Difficulty: Easy
Correct Answer: 1/2
Explanation:
Introduction / Context:
This question uses simple probability of coin tosses. It asks for the probability of getting at least two heads when three fair coins are tossed together. The phrase at least two heads means either exactly two heads or exactly three heads, so we sum probabilities of these outcomes.
Given Data / Assumptions:
Concept / Approach:
We can explicitly list all sample space elements for three coin tosses and count the favourable outcomes. Alternatively, we can count outcomes with 0 or 1 head and subtract from 1. Both methods should give the same probability. Here we will list all outcomes directly for clarity.
Step-by-Step Solution:
Total outcomes for three coins = 2^3 = 8.
List them: HHH, HHT, HTH, THH, HTT, THT, TTH, TTT.
Outcomes with at least two heads: HHH, HHT, HTH, THH.
Number of favourable outcomes = 4.
Probability = favourable / total = 4 / 8 = 1 / 2.
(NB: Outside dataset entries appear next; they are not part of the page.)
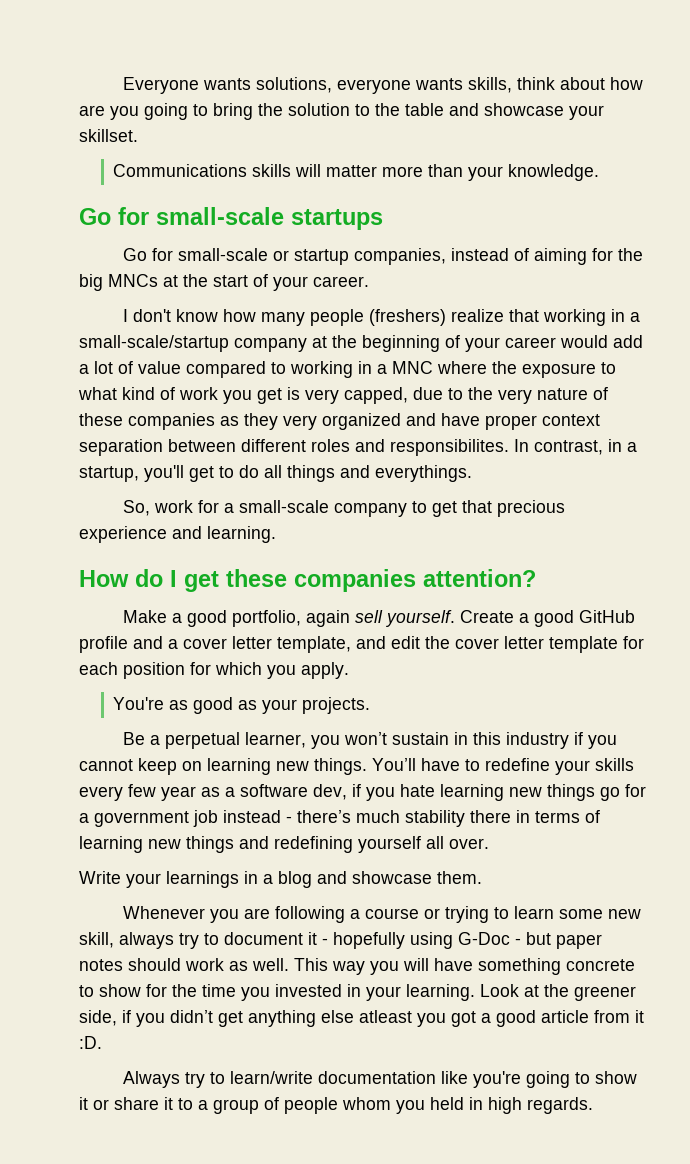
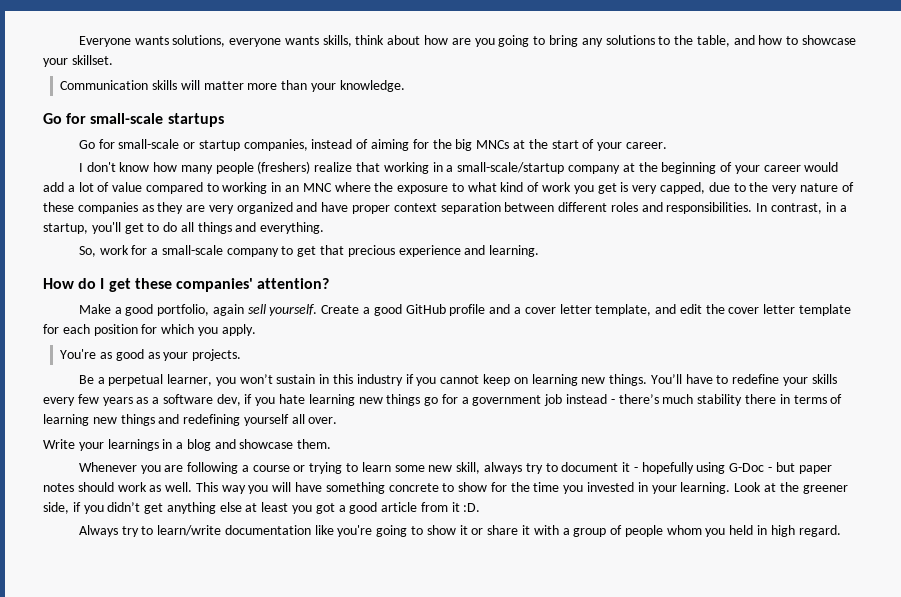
[258,103,479,116] the solution to the table and -> [581,35,799,47] any solutions to the table, and how to
[113,164,248,177] Communications -> [60,80,149,90] Communication
[377,364,387,374] a -> [285,185,300,192] an
(278, 421) none -> [186,205,206,212] are
[390,439,509,456] responsibilites. -> [666,202,753,214] responsibilities.
[375,465,472,482] everythings. -> [260,222,325,234] everything.
[294,569,416,592] companies -> [175,278,253,292] companies'
[161,786,196,801] year -> [102,397,133,406] years
[359,1010,412,1023] atleast -> [245,502,289,512] at least
[178,1098,193,1110] to -> [533,525,559,535] with
[527,1097,593,1114] regards. -> [798,525,841,537] regard.

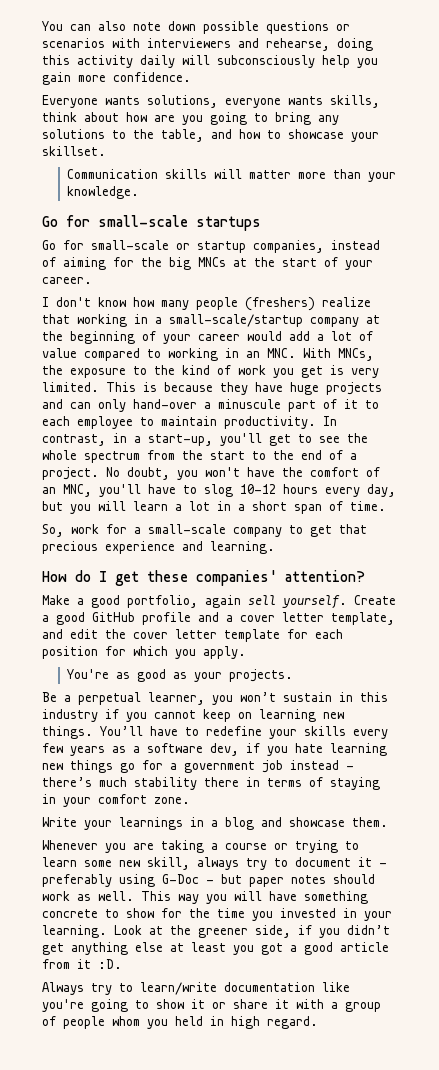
(78, 41) none -> [42,21,350,34] [42,38,373,51] [42,55,378,68] [42,72,191,85] You can also note down possible questions or scenarios with interviewers and rehearse, doing this activity daily will subconsciously help you gain more confidence. //
[302,182,371,192] MNC where -> [267,348,374,361] MNC. With MNCs,
[467,182,497,192] what -> [154,365,175,375] the
[659,182,854,194] [43,202,753,214] capped, due to the very nature of these companies as they are very organized and have proper context separation between different roles and responsibilities. -> [42,382,382,395] [42,399,379,412] [42,416,316,429] limited. This is because they have huge projects and can only hand-over a minuscule part of it to each employee to maintain productivity.
[43,223,88,234] startup, -> [148,434,213,446] start-up,
[163,222,325,234] do all things and everything. -> [319,433,368,443] [42,450,357,463] [42,467,380,480] [42,484,396,497] [42,501,386,514] see the whole spectrum from the start to the end of a project. No doubt, you won't have the comfort of an MNC, you'll have to slog 10-12 hours every day, but you will learn a lot in a short span of time.
[43,414,338,426] learning new things and redefining yourself all over. -> [330,777,380,790] [42,794,190,807] staying in your comfort zone.
[187,462,239,474] following -> [161,840,204,853] taking
[641,462,694,474] hopefully -> [42,874,112,887] preferably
Verification / Alternative check:
We can use the complement method. P(0 heads) = P(TTT) = 1/8. Outcomes with exactly one head: HTT, THT, TTH, so P(1 head) = 3/8. Hence P(at least two heads) = 1 - (1/8 + 3/8) = 1 - 4/8 = 4/8 = 1/2. This matches the direct counting method.
Why Other Options Are Wrong:
1/4 would correspond to only 2 favourable outcomes, but there are 4.
3/4 would require 6 favourable outcomes, which is not the case here.
1/3 does not match any natural partition of the 8 outcomes.
Common Pitfalls:
Learners sometimes misinterpret at least two heads as exactly two heads and forget HHH. Others may forget to list all outcomes or miscount them. Systematic listing or using combinations (C(3,2) for exactly two heads and C(3,3) for three heads) helps avoid mistakes.
Final Answer:
Therefore, the probability of getting at least two heads is 1/2.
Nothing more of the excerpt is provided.